THE CATHEDRAL
Was founded by Bishop Herbert in 1096, and was chiefly composed of wood, which, by various accidents, and the turbulence of the times, was often greatly damaged.
The present Cathedral is a fine Gothic free-stone building, brought to the magnificent state in which it now appears by the bounty of numerous benefactors, at various times, and completed by William Middleton, the thirty-sixth Bishop, in the year 1284. The roof is adorned with various well-carved images, from the historical passages of scripture. On the windows at the East end of the church is most curiously painted the transfiguration, and the twelve apostles, by Dean Lloyd’s lady.

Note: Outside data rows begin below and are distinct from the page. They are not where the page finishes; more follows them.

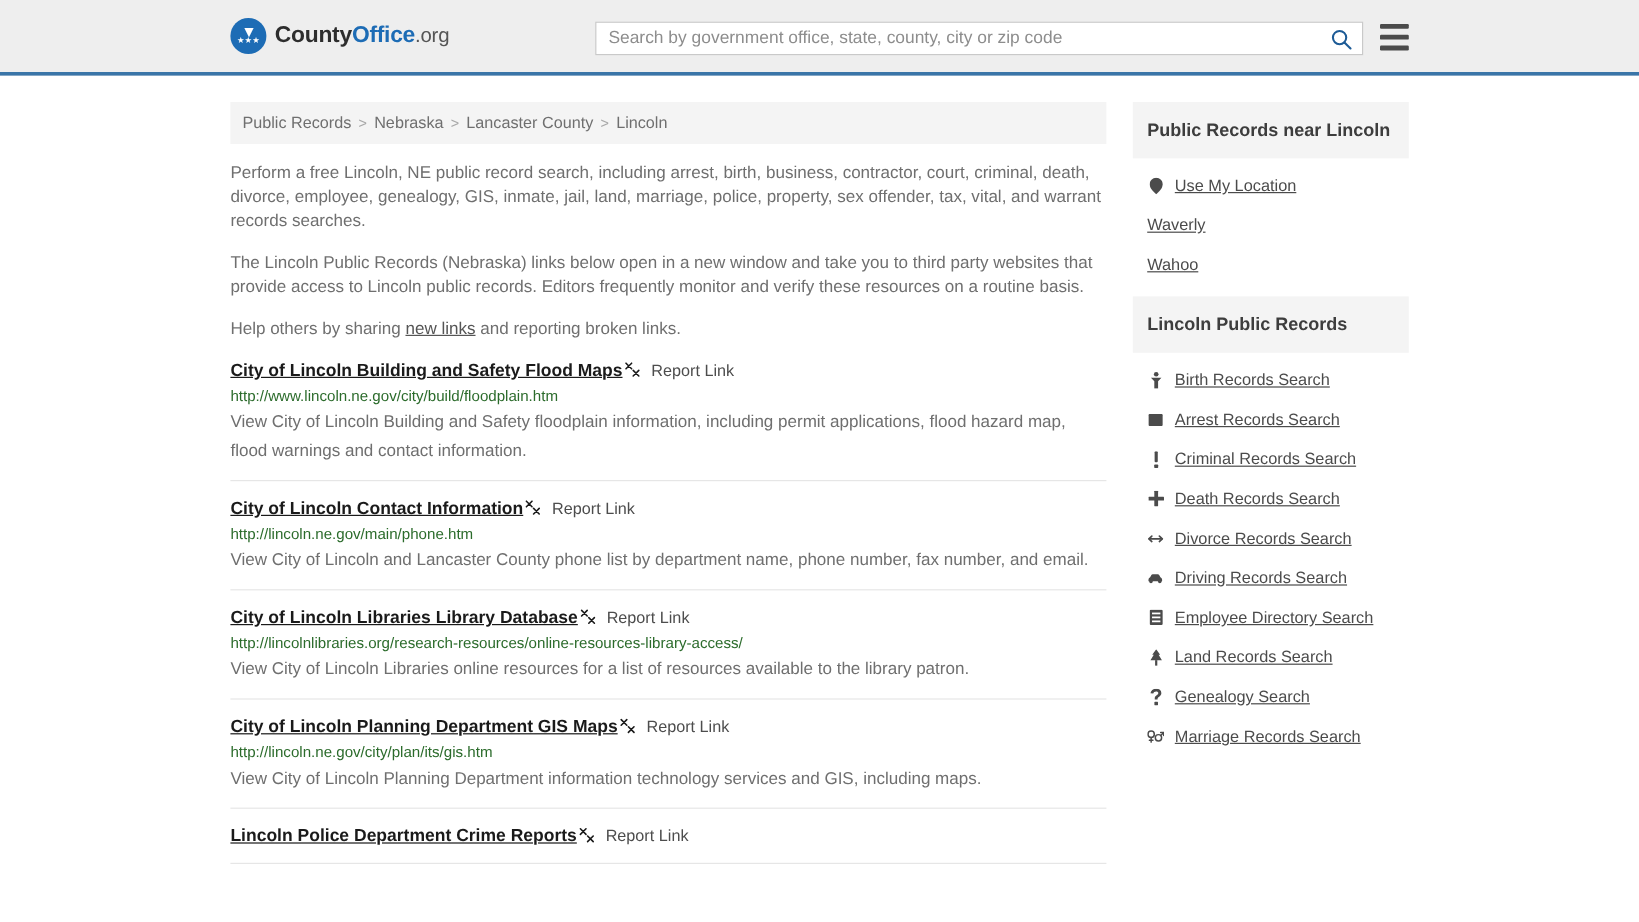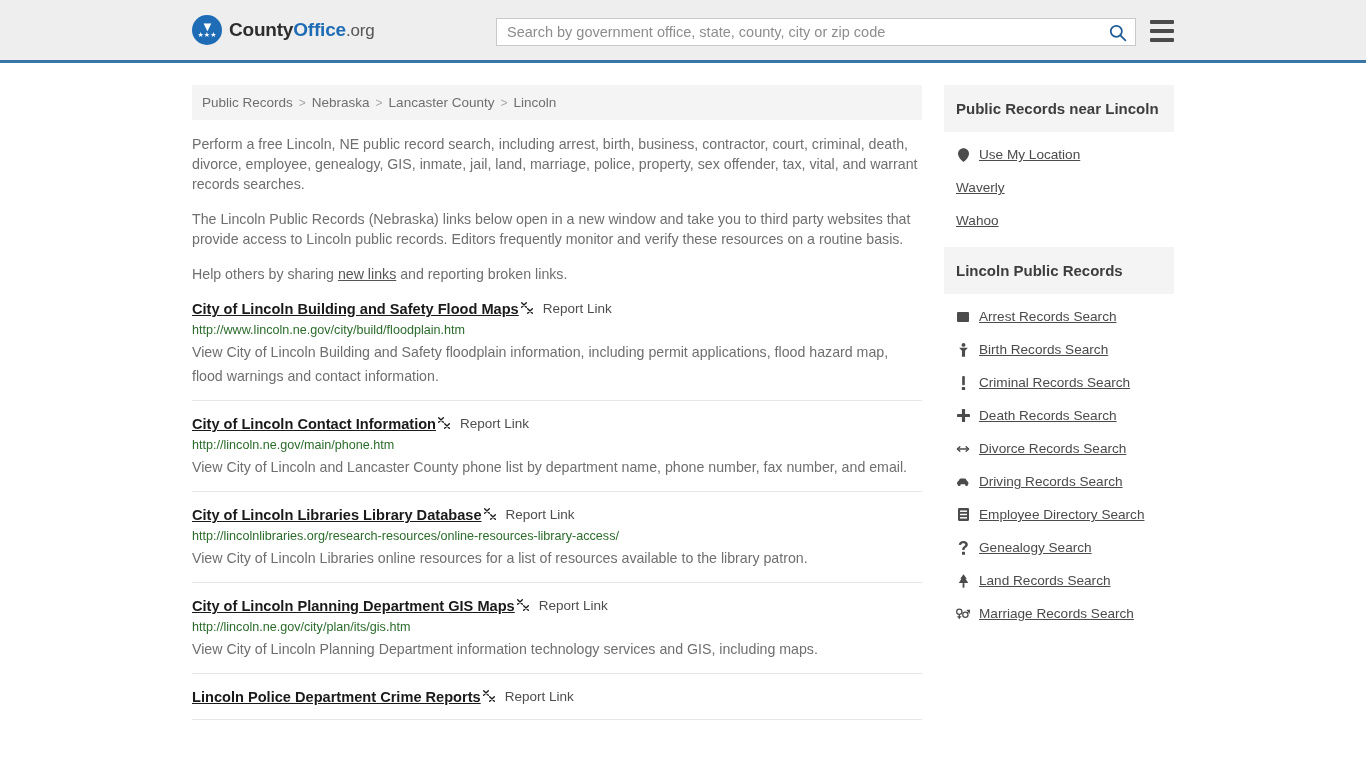--- a/index.html
+++ b/index.html
@@ -398,21 +398,21 @@
 
         <div class="side-item">
           <span class="side-icon">
+            <svg width="11" height="14" viewBox="0 0 12 16" fill="#4b4b4b">
+              <circle cx="6" cy="2.2" r="2.2"></circle>
+              <path d="M1 5.5 h10 l-3.2 3.4 v6.8 h-3.6 v-6.8 z"></path>
+            </svg>
+          </span>
+          <a href="#">Birth Records Search</a>
+        </div>
+
+        <div class="side-item">
+          <span class="side-icon">
             <svg width="12" height="12" viewBox="0 0 12 12" fill="#4b4b4b">
                 <rect x="0" y="1" width="12" height="10" rx="1"></rect>
               </svg>
           </span>
           <a href="#">Arrest Records Search</a>
-        </div>
-
-        <div class="side-item">
-          <span class="side-icon">
-            <svg width="11" height="14" viewBox="0 0 12 16" fill="#4b4b4b">
-              <circle cx="6" cy="2.2" r="2.2"></circle>
-              <path d="M1 5.5 h10 l-3.2 3.4 v6.8 h-3.6 v-6.8 z"></path>
-            </svg>
-          </span>
-          <a href="#">Birth Records Search</a>
         </div>
 
         <div class="side-item">

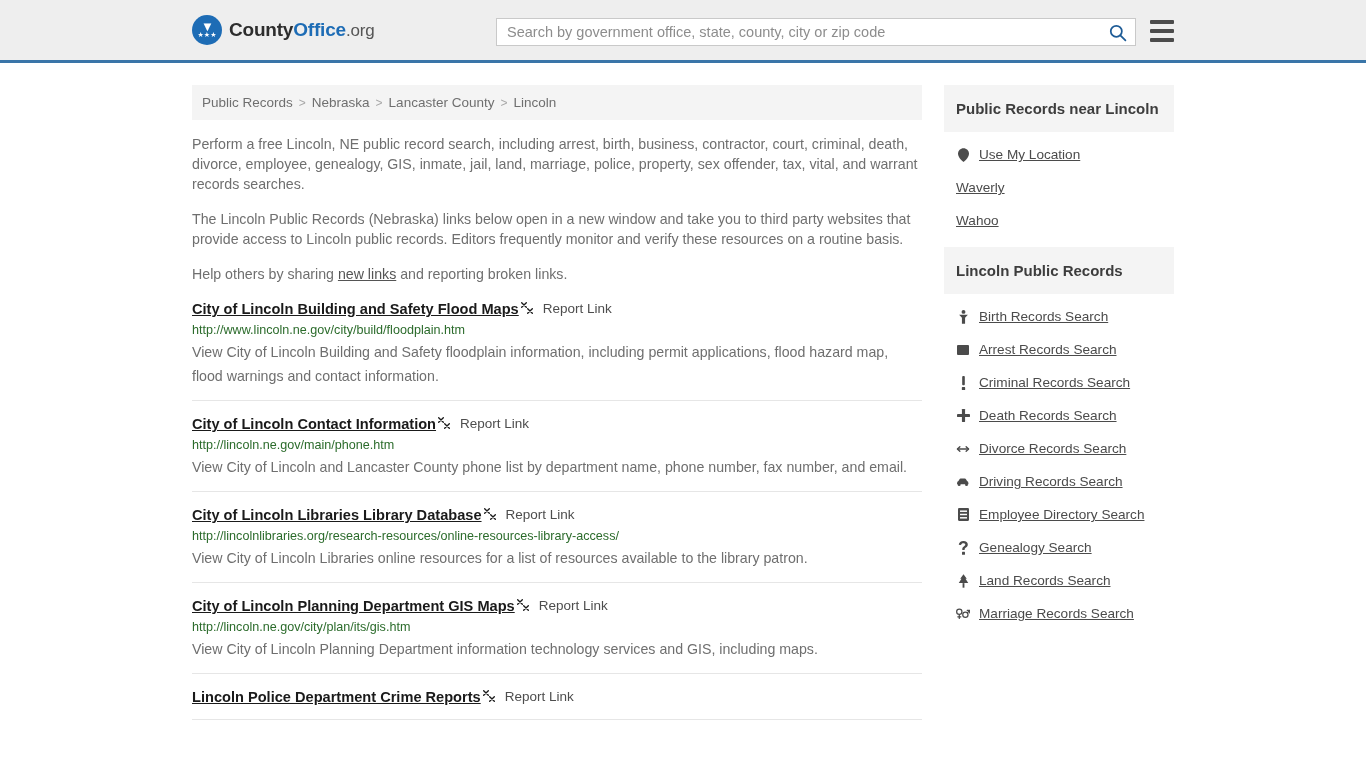--- a/index.html
+++ b/index.html
@@ -472,22 +472,22 @@
 
         <div class="side-item">
           <span class="side-icon">
+            <svg width="11" height="14" viewBox="0 0 12 15" fill="#4b4b4b">
+              <path d="M6 0 L9.6 5 H8.2 L11.2 9.8 H0.8 L3.8 5 H2.4 z"></path>
+              <rect x="5" y="9.8" width="2" height="5"></rect>
+            </svg>
+          </span>
+          <a href="#">Land Records Search</a>
+        </div>
+
+        <div class="side-item">
+          <span class="side-icon">
             <svg width="11" height="14" viewBox="0 0 11 15" fill="#4b4b4b">
               <path d="M5.5 0 C2.6 0 0.7 1.7 0.4 3.9 l2.5 0.4 C3.1 3 4.1 2.3 5.4 2.3 c1.2 0 2 0.6 2 1.5 0 0.8-0.4 1.2-1.5 2 -1.3 0.9-1.8 1.7-1.7 3.2 l0 0.6 h2.5 l0-0.4 c0-1 0.3-1.4 1.4-2.2 1.3-0.9 2-1.8 2-3.3 C10.1 1.4 8.3 0 5.5 0 z"></path>
               <rect x="3.9" y="11.6" width="3.2" height="3.2" rx="0.6"></rect>
             </svg>
           </span>
           <a href="#">Genealogy Search</a>
-        </div>
-
-        <div class="side-item">
-          <span class="side-icon">
-            <svg width="11" height="14" viewBox="0 0 12 15" fill="#4b4b4b">
-              <path d="M6 0 L9.6 5 H8.2 L11.2 9.8 H0.8 L3.8 5 H2.4 z"></path>
-              <rect x="5" y="9.8" width="2" height="5"></rect>
-            </svg>
-          </span>
-          <a href="#">Land Records Search</a>
         </div>
 
         <div class="side-item">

The shaft, or spire, is handsome and well proportioned. Except Salisbury, it is the highest in the kingdom, being 105 yards, 2 feet, from the pavement to the top of the pinnacle, strongly built with free-stone on the outside and brick within. The top stone of the spire consists of half a globe, 1 yard, 2 inches broad, with a channel round it; whence extend eight leaves of stone, spreading outward, under which commence the eight rows of crockets, continued down the spire, at 5 feet distance from each other. The weather-cock placed here at the restoration, is three quarters of a yard high, and one yard, two inches broad, as is also the crossbar.

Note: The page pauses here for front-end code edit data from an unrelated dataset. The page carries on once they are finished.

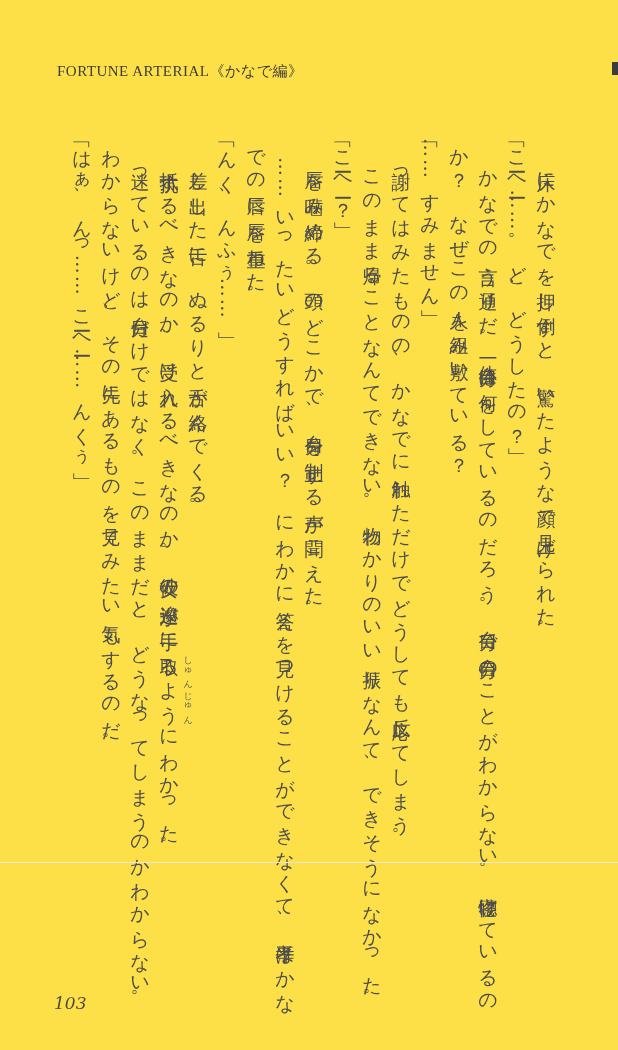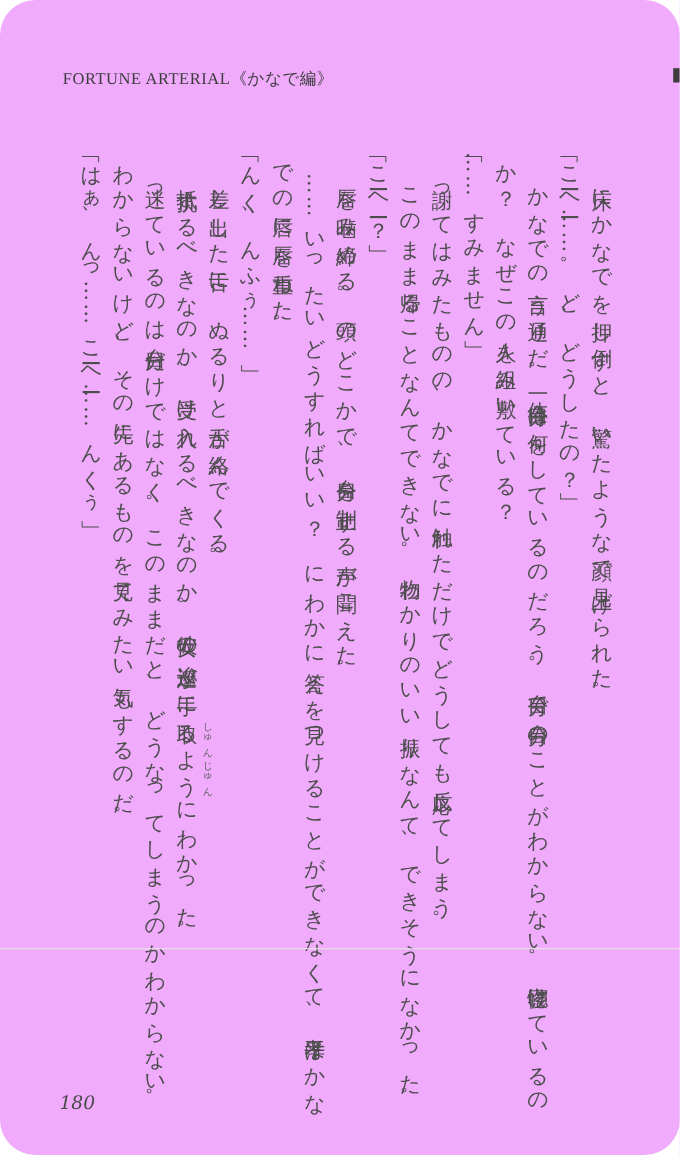--- a/index.html
+++ b/index.html
@@ -7,10 +7,9 @@
     position: relative;
     width: 618px;
     height: 1050px;
-    background: #f0abfc;
+    background: #fde047;
     overflow: hidden;
     font-family: "DejaVu Serif", "Liberation Serif", serif;
-    border-radius: 32px;
   }
   .book-header {
     position: absolute;

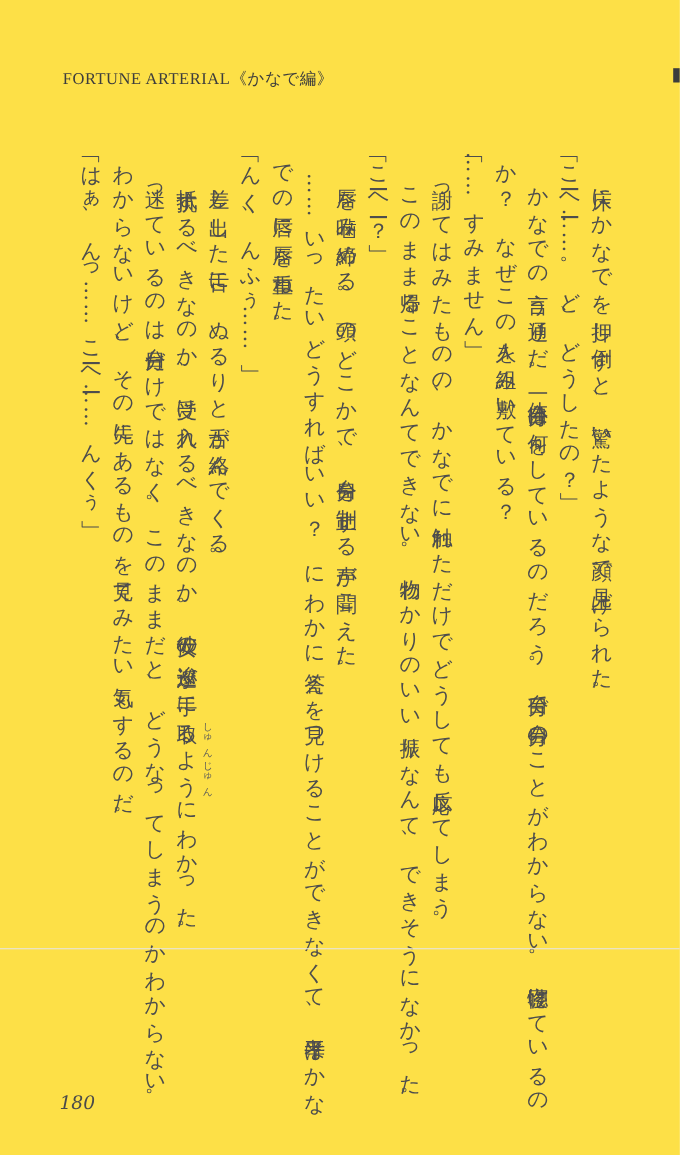--- a/index.html
+++ b/index.html
@@ -105,7 +105,7 @@
 
   <div class="crease-line"></div>
 
-  <div class="page-number">180</div>
+  <div class="page-number">103</div>
 
 </div>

The Cloister on the South side of the church is the largest quadrangle of the kind in England, each side measuring 58 yards in length, near 14 feet in breadth, and 16 feet, 6 inches in heighth;—the stone roof is ornamented with elegant carvings, representing the visions of the Revelations, the Crucifixion and Resurrection, the Legends of St. Christopher, St. Lawrence, &c.

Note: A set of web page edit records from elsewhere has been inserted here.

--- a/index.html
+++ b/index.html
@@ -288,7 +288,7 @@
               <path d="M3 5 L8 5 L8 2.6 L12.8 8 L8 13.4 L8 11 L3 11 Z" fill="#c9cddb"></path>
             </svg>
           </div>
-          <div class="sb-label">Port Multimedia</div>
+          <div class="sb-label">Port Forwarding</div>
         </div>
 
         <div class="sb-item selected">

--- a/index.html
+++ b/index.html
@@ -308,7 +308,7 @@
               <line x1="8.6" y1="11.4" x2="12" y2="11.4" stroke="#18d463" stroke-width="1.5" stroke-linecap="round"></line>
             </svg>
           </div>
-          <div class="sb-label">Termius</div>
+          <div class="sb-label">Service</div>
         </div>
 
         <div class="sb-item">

At the South-West corner, the Espousals, or Sacrament of Marriage, are carved in stone, and at the entrance of the Cloister from hence, on the left hand, are the two lavatories, where the monks used to wash their hands. Over one of them is carved a fox in a pulpit, in the habit of a secular priest, holding up a goose to has auditory, intended as a reflection on the secular clergy, or parish priests, to whom the monks bore an inveterate hatred.
On the North side of the Cathedral stands the Bishop’s Palace, to which are most elegant gardens.
The Free Grammar school, near this, is a neat, spacious, gothic building, formerly used as a charnel-house.